### WORK INSTRUCTIONS
Please state the number of lines in the records below that contain the string "Views", and nothing further.

** EXTRACTED DATA follows **

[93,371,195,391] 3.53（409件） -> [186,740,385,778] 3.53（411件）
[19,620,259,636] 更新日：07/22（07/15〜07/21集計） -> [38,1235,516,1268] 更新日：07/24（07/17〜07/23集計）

** End of EXTRACTED DATA **
** EXTRACTED DATA follows **

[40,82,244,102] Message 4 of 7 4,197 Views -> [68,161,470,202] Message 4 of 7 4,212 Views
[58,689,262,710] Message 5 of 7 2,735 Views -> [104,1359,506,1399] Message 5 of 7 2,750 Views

** End of EXTRACTED DATA **
** EXTRACTED DATA follows **

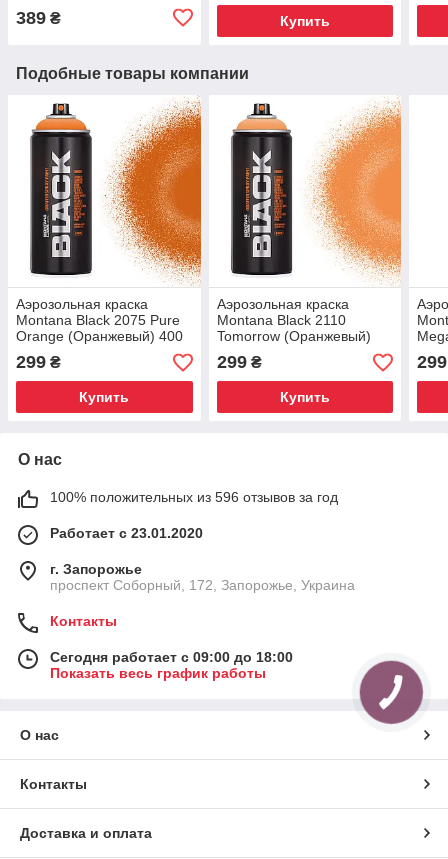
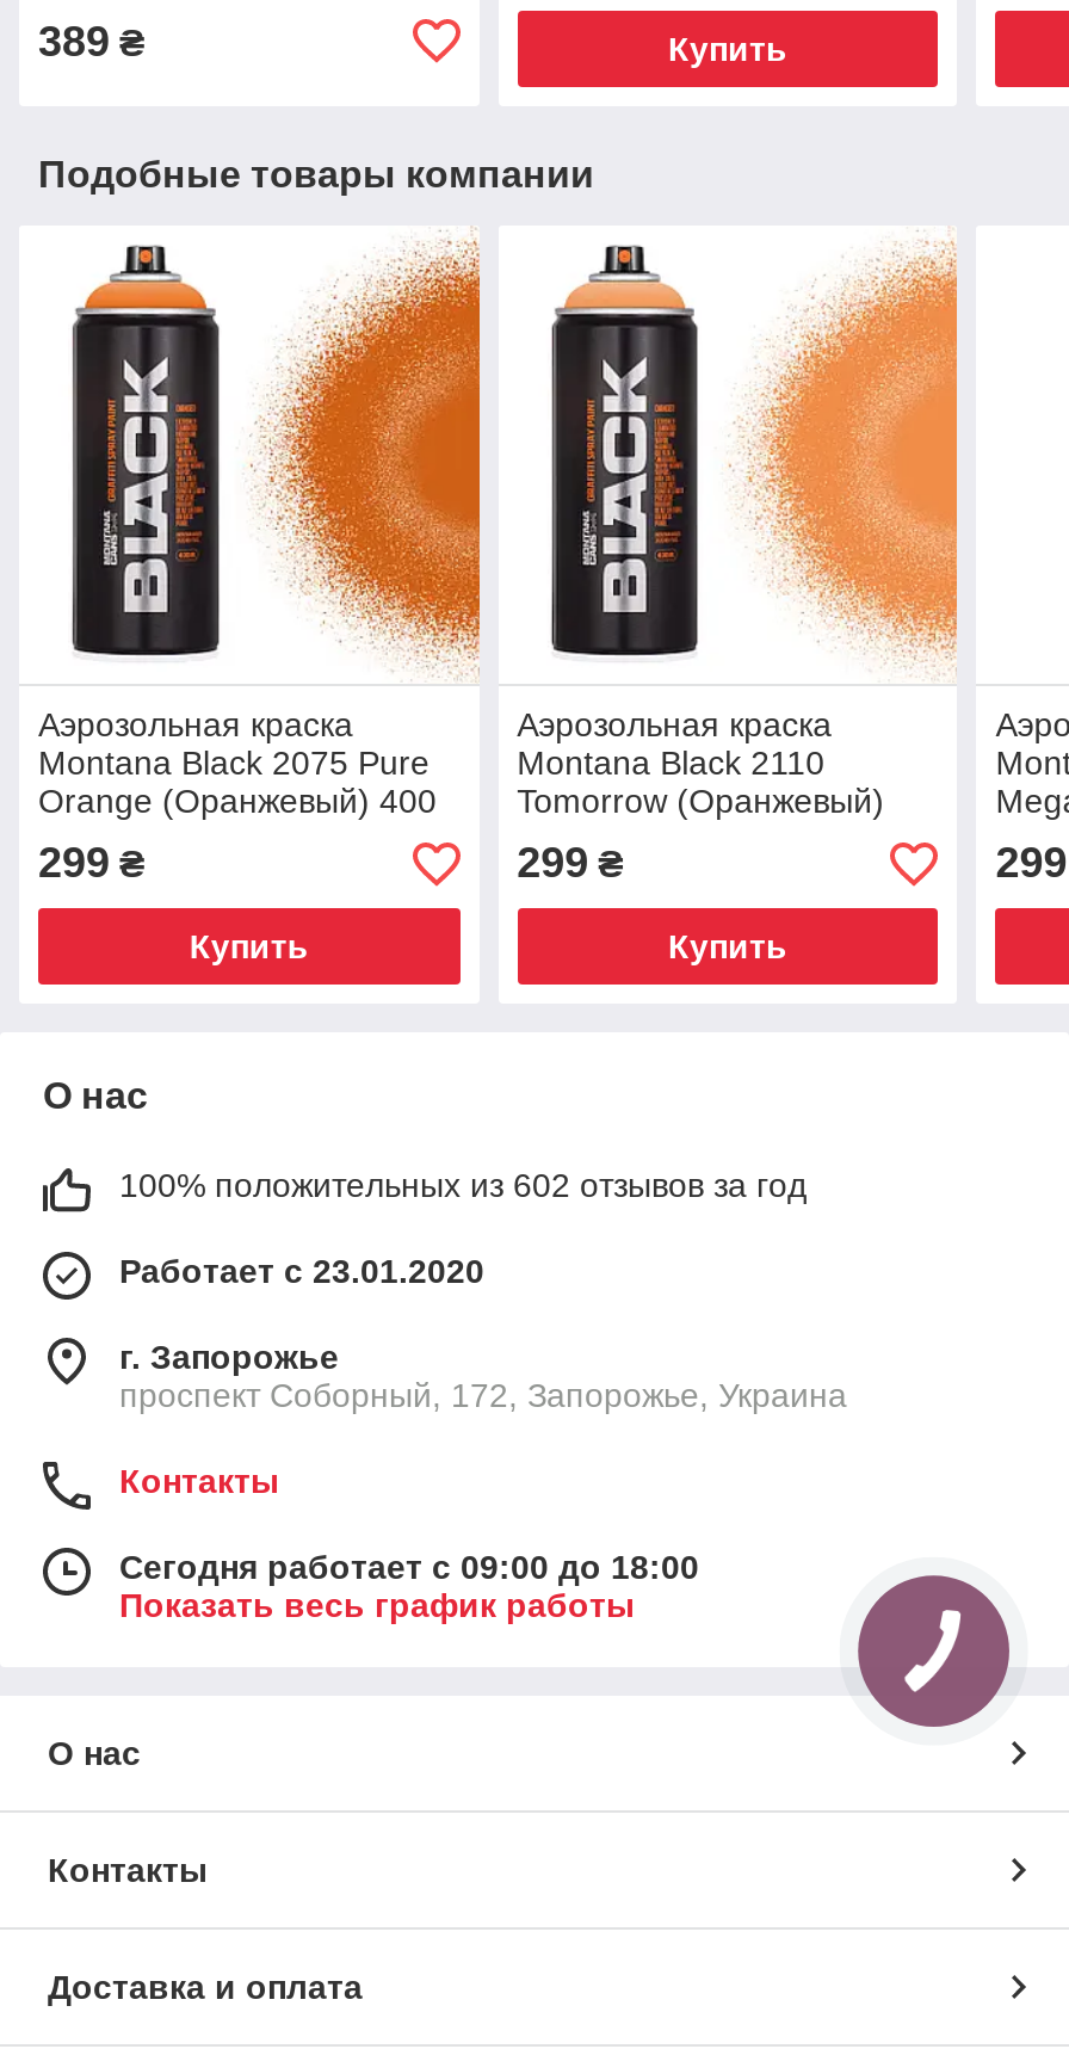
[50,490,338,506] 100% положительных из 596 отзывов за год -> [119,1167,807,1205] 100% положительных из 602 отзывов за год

** End of EXTRACTED DATA **

### YOUR RESPONSE
2